+++ RECORDS FOR THIS EXERCISE

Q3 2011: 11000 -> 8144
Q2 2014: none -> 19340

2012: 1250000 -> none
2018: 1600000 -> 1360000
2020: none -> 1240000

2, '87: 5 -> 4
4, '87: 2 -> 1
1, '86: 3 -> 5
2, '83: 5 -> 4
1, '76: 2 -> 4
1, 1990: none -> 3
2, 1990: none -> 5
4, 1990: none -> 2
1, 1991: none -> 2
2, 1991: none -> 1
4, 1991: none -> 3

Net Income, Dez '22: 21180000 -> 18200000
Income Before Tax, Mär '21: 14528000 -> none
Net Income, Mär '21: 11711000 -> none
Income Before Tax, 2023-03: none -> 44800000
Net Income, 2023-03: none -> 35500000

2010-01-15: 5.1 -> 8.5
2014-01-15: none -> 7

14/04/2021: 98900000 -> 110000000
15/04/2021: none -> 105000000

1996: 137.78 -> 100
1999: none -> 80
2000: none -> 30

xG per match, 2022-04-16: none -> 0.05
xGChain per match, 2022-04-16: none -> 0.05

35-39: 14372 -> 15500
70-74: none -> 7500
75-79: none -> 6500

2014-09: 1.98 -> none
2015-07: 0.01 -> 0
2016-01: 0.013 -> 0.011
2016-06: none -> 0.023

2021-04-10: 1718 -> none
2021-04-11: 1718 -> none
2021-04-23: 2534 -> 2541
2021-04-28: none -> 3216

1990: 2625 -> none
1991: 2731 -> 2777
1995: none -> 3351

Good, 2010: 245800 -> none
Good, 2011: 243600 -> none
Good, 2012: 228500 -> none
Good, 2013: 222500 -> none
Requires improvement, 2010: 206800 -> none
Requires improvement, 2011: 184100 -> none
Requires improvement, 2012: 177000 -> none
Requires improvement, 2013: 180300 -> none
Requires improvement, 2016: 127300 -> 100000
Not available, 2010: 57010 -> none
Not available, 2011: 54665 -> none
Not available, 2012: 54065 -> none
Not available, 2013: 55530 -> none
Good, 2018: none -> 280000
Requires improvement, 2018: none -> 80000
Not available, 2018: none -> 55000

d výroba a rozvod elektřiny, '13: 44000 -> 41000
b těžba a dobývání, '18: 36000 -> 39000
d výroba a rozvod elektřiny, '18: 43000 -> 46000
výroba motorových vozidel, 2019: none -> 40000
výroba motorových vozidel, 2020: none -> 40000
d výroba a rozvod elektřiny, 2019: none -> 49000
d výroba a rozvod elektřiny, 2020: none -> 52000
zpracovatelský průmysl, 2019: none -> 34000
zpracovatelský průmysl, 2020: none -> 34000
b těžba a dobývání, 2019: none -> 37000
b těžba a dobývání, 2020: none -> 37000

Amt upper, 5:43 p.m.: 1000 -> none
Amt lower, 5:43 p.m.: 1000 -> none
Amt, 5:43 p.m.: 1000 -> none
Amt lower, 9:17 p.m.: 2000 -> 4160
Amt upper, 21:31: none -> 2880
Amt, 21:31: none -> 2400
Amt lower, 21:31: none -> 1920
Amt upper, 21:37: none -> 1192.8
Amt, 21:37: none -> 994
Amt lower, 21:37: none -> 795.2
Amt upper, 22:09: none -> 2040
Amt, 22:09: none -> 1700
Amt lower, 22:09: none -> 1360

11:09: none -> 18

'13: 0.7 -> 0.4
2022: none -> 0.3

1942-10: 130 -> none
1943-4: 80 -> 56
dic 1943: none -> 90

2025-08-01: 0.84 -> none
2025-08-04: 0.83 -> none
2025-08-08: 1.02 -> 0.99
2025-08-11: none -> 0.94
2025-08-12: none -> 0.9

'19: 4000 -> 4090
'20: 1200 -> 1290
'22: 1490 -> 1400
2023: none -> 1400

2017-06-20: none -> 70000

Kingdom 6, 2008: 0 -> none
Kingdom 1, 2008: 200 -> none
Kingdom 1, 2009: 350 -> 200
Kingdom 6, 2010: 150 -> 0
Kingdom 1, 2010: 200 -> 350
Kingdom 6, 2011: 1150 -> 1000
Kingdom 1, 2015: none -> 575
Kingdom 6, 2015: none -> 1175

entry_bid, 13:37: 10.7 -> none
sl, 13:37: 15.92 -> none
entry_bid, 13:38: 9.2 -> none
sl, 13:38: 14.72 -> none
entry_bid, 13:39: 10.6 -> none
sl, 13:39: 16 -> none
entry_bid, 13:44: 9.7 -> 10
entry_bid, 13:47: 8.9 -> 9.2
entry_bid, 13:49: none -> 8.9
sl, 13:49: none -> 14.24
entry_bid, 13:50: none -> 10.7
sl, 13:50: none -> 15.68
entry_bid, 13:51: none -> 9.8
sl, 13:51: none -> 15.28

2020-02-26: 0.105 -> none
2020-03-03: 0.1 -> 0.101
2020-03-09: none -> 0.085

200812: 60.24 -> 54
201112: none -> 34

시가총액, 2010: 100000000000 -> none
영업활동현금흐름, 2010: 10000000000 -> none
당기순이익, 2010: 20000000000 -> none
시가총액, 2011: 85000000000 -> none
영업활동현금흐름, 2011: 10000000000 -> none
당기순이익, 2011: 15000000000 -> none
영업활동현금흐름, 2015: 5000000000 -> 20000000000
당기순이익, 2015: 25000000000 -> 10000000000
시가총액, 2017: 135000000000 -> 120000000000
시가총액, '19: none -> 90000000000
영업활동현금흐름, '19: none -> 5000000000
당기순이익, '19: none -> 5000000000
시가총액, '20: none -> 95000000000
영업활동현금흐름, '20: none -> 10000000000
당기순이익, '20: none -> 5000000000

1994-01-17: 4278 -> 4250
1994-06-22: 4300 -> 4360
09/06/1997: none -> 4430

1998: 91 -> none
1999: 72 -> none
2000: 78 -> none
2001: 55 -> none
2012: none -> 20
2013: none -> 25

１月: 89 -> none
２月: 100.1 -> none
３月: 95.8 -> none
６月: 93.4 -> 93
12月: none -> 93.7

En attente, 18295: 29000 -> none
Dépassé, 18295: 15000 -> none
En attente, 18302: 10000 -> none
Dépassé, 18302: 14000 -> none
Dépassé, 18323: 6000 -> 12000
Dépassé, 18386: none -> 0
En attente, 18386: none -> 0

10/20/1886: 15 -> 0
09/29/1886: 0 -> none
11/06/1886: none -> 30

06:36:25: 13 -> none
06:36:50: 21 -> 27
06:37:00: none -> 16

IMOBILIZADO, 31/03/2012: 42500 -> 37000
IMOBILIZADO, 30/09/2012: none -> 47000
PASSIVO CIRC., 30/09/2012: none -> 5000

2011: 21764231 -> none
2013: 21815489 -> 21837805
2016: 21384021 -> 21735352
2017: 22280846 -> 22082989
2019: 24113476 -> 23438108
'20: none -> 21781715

++++++

TASK GOAL: A word-for-word restatement of the lines running from the one with "2012: none -> 20" to the last line of the records is the whole answer.

WRITTEN RESPONSE:
2012: none -> 20
2013: none -> 25

１月: 89 -> none
２月: 100.1 -> none
３月: 95.8 -> none
６月: 93.4 -> 93
12月: none -> 93.7

En attente, 18295: 29000 -> none
Dépassé, 18295: 15000 -> none
En attente, 18302: 10000 -> none
Dépassé, 18302: 14000 -> none
Dépassé, 18323: 6000 -> 12000
Dépassé, 18386: none -> 0
En attente, 18386: none -> 0

10/20/1886: 15 -> 0
09/29/1886: 0 -> none
11/06/1886: none -> 30

06:36:25: 13 -> none
06:36:50: 21 -> 27
06:37:00: none -> 16

IMOBILIZADO, 31/03/2012: 42500 -> 37000
IMOBILIZADO, 30/09/2012: none -> 47000
PASSIVO CIRC., 30/09/2012: none -> 5000

2011: 21764231 -> none
2013: 21815489 -> 21837805
2016: 21384021 -> 21735352
2017: 22280846 -> 22082989
2019: 24113476 -> 23438108
'20: none -> 21781715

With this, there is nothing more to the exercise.